Wen-Yi looked relieved when Frances said that she had to get back to the kitchen. Gone was his usual pouty smolder, and I saw
that Frances had offended him with her fussing. In his new black tasseled loafers, he’d done his best to look debonair and sophisticated, a proper doctoral candidate. But now Frances had gone and bundled him in a hairy old plaid shawl. As she left the room, Wen-Yi was leaning over the jigsaw puzzle with his elbows on his knees, pointedly not watching her go.

T
HE
E
GYPTIANS ARRIVED
late because of the snow, toting their almond-colored baby, half swallowed in a white snowsuit and steadfastly asleep in his padded car seat. Walter introduced them as the Fareeds, Kamal and Amina.

Right behind them was Mary Ellen Gunderson, Frances’s assistant, Walter’s supposed inamorata, who drove up in her car at the same time they did. They’d already met out in the driveway.

“How nice!” said Frances, who had changed at last, into a Japanese-looking gray silk dress, made of several long filmy overlapping panels that floated diaphanously whenever she moved. A beautiful dress but in its own way as overdone and theatrical as mine. She seemed to be floating now as she greeted her guests, asking for their coats, cooing over the baby, hoping that they weren’t frozen from their trek across the driveway.

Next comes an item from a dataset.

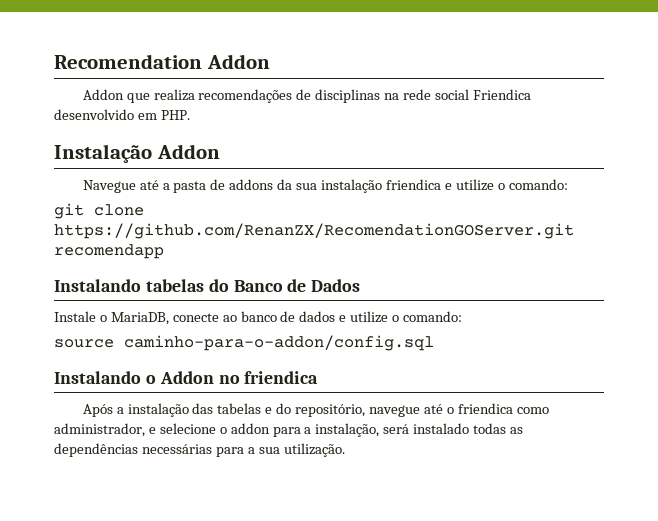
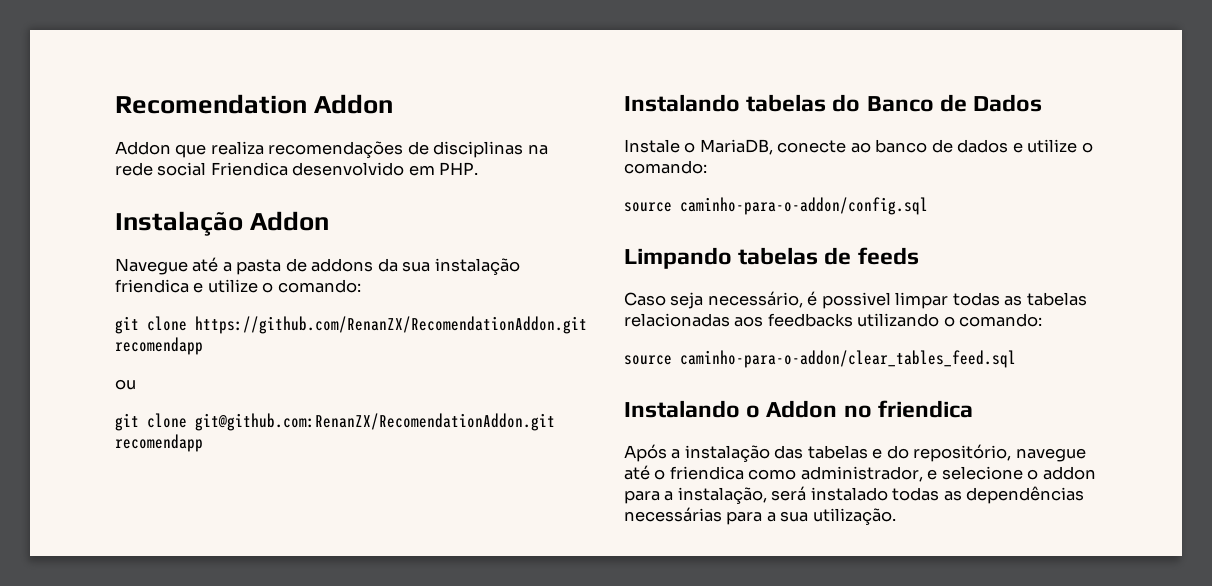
[54,223,574,239] https://github.com/RenanZX/RecomendationGOServer.git -> [195,316,587,334] [115,337,203,355] [115,379,136,390] [115,413,555,431] https://github.com/RenanZX/RecomendationAddon.git recomendapp // ou // git clone git@github.com:RenanZX/RecomendationAddon.git
(434, 343) none -> [624,247,919,269] [624,291,1087,309] [624,313,1043,327] [624,350,1016,368] // Limpando tabelas de feeds // Caso seja necessário, é possivel limpar todas as tabelas relacionadas aos feedbacks utilizando o comando: // source caminho-para-o-addon/clear_tables_feed.sql

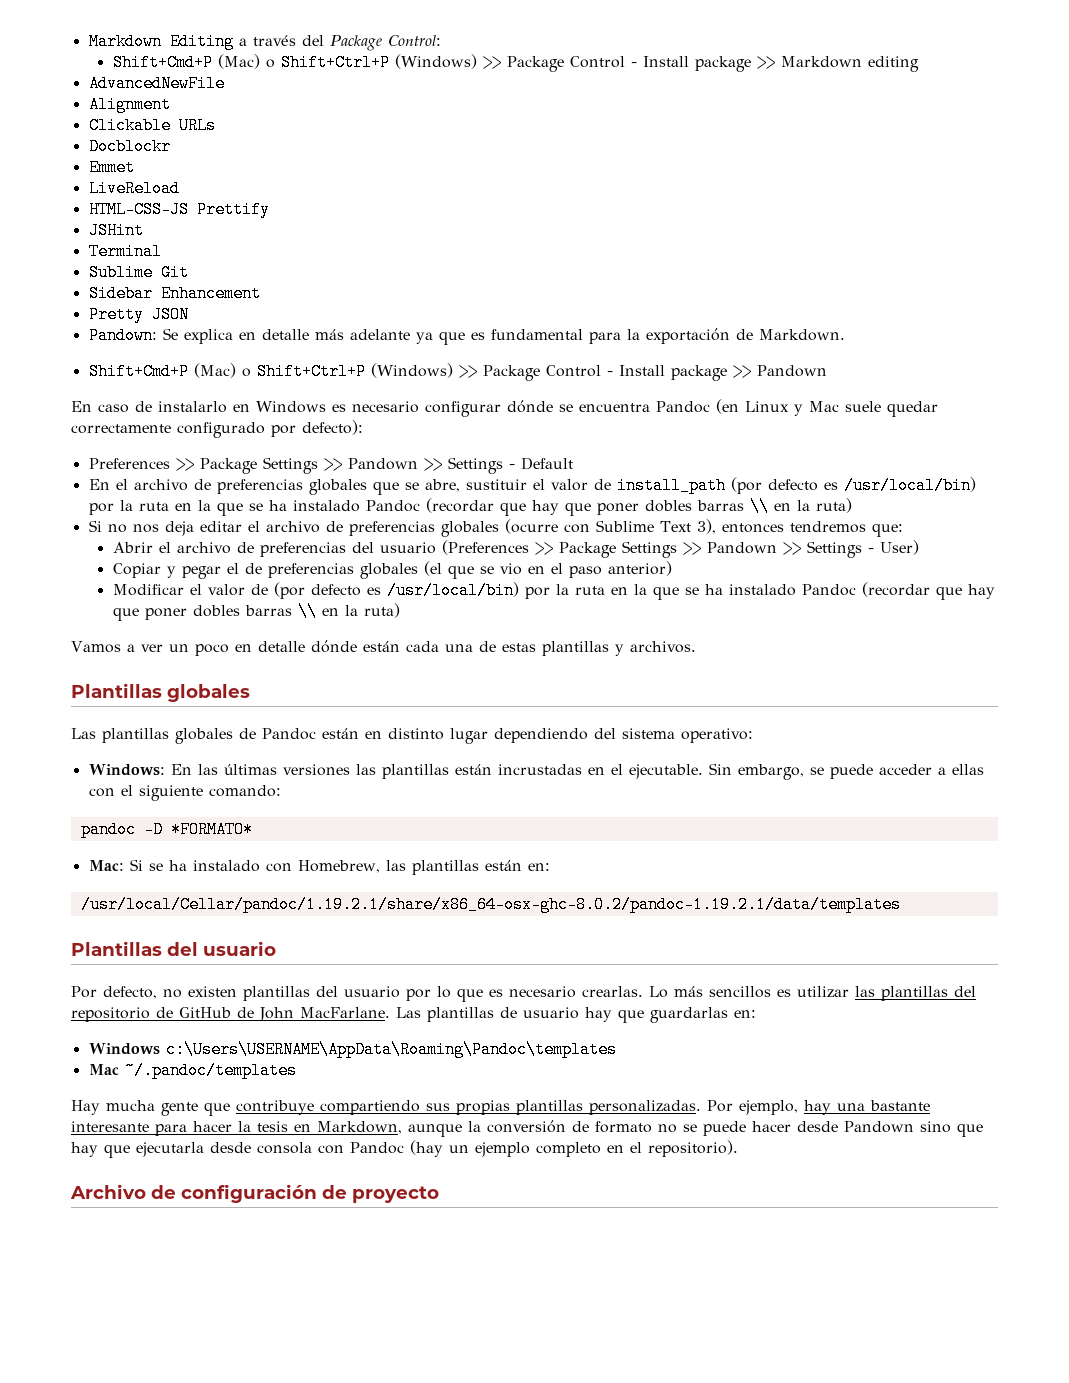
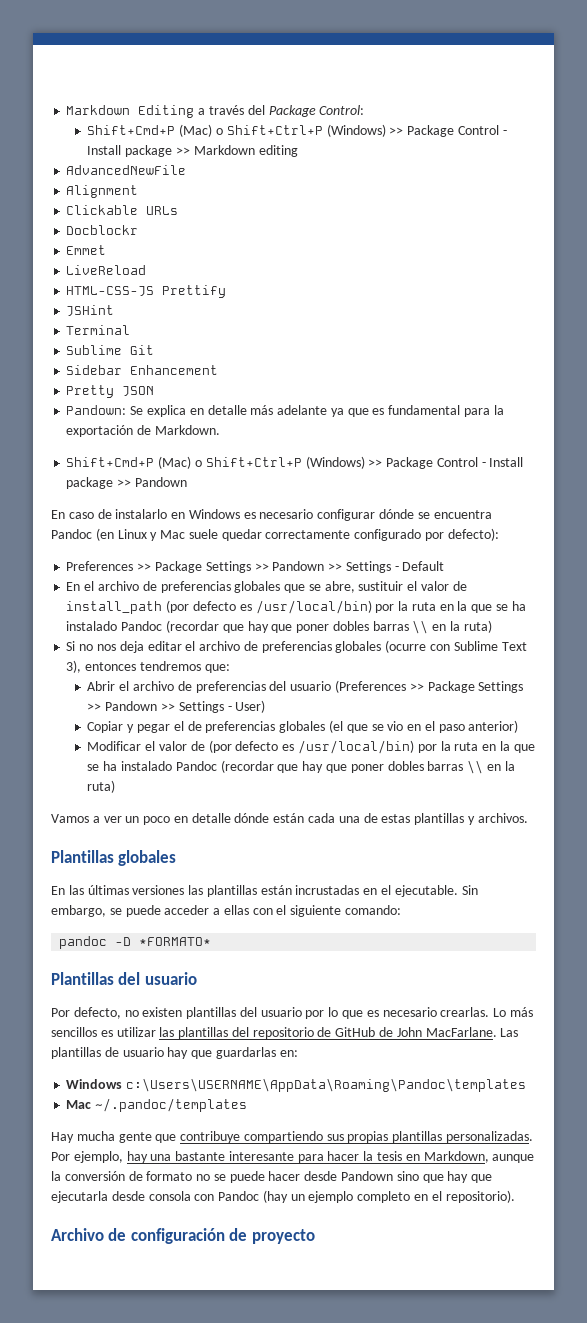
[71,728,753,744] [88,764,165,776] Las plantillas globales de Pandoc están en distinto lugar dependiendo del sistema operativo: // Windows: -> (177, 858) none
[88,859,550,875] [80,896,901,913] // Mac: Si se ha instalado con Homebrew, las plantillas están en: // /usr/local/Cellar/pandoc/1.19.2.1/share/x86_64-osx-ghc-8.0.2/pandoc-1.19.2.1/data/templates -> (212, 941) none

While she and Walter attended to the Fareeds, I took Mary Ellen’s camel’s hair coat and the pricey bottle of Calvados she’d brought Frances as a hostess present. Mary Ellen was less New Agey than I’d pictured her, about thirty-five, solid and muscular-looking, wearing a strand of seed pearls and a bright turquoise wool skirt and sweater set. Her dark hair was chopped at chin length, framing a square, sallow, good-humored face speckled with tiny brown moles. Her one startling feature was the color of her eyes, an unusual pale blue, which the turquoise outfit was obviously meant to enhance. Hovering in the doorway, she apologized
to Frances for being late, saying that she’d been on the phone with her aunt in New Jersey.